Some bacterial infections, like streptococci, staphylococci, and enterococci, cause the lining of the heart muscle to become inflamed. This can result in abnormal irritation of some heart muscle cells. These cells can then disrupt the normal autorhythmicity of the heart. Irregular heartbeats or uncoordinated contractions among the heart muscle cells ensue. These conditions are very serious and can lead to death.

Principal Terms

Involuntary: Functioning automatically; not under conscious control

Motor Neuron: A nerve cell that transmits impulses from the central nervous system to an effector such as a muscle cell

Motor Unit: A motor neuron together with the muscle cells it stimulates

Tissue: A group of similar cells that executes a specialized function

Twitch: A rapid muscular contraction followed by relaxation that occurs in response to a single stimulus

Voluntary: Capable of being consciously controlled

Bibliography

Fritzsch, Bernd. “Evolution and Development of Extraocular Motor Neurons, Nerves and Muscles in Vertebrates.” Annals of Anatomy, vol. 253, 2024, doi:10.1016/j.aanat.2024.152225. Accessed 20 Sept. 2024.

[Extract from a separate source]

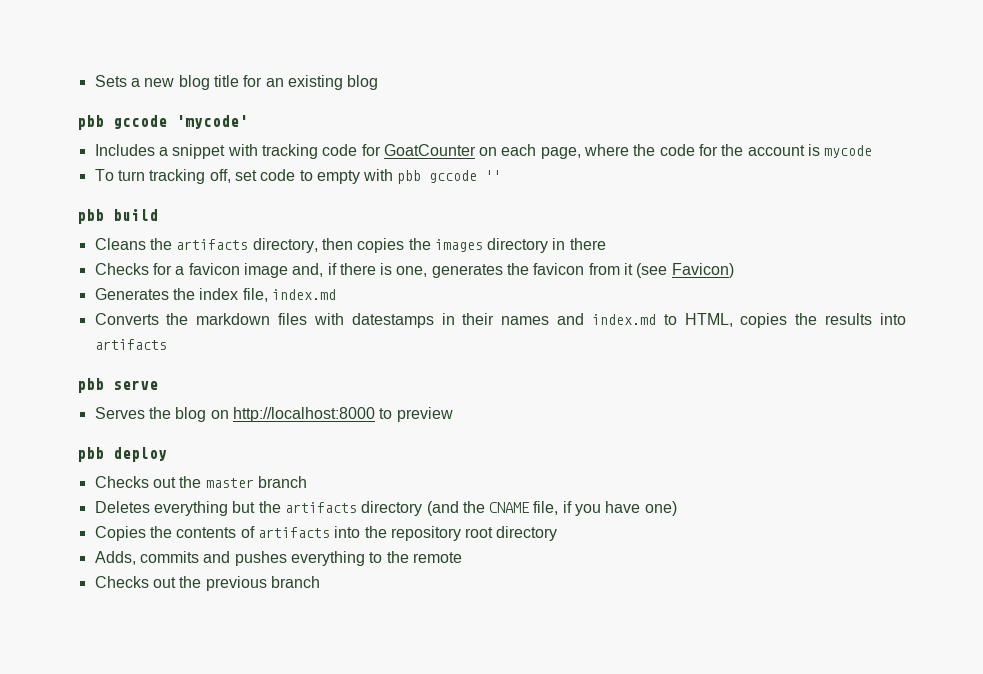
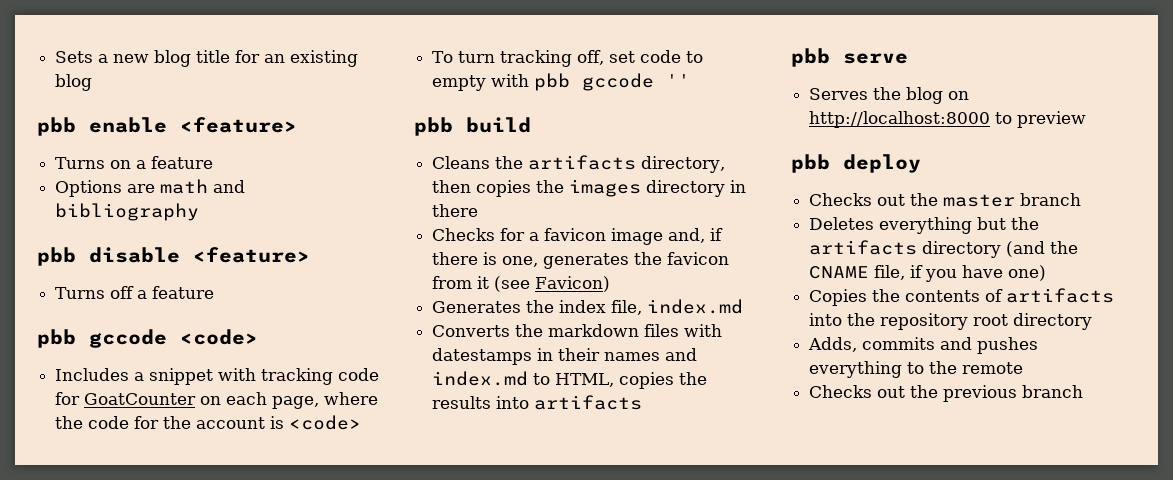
[77,115,248,130] // pbb gccode 'mycode' -> [37,117,297,136] [55,156,214,169] [55,179,246,197] [55,203,200,221] [37,247,310,266] [55,286,215,299] [37,329,258,348] // pbb enable <feature> // Turns on a feature // Options are math and bibliography // pbb disable <feature> // Turns off a feature // pbb gccode <code>
[824,145,873,158] mycode -> [289,415,362,430] <code>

Hildebrand, Milton. Analysis of Vertebrate Structure. 6th ed., John Wiley & Sons, 2015.

Kardong, Kenneth V. Vertebrates: Comparative Anatomy, Function, Evolution. 8th ed., McGraw-Hill, 2019.

Keynes, R. D. Nerve and Muscle. 4th ed., Cambridge UP, 2011.

Millane, Rick P., and Pradeep K. Luther. “The Vertebrate Muscle Superlattice: Discovery, Consequences, and Link to Geometric Frustration.” Journal of Muscle Research and Cell Motility, vol. 44, no. 3, 2023, pp. 153–63. doi:10.1007/s10974-023-09642-8. Accessed 20 Sept. 2024.

Netter, Frank H. Musculoskeletal System: Anatomy, Physiology, and Metabolic Disorders. CIBA-GEIGY, 1987.

Tortora, Gerard J., et al. Principles of Anatomy and Physiology. 3rd ed., John Wiley & Sons Australia, 2022.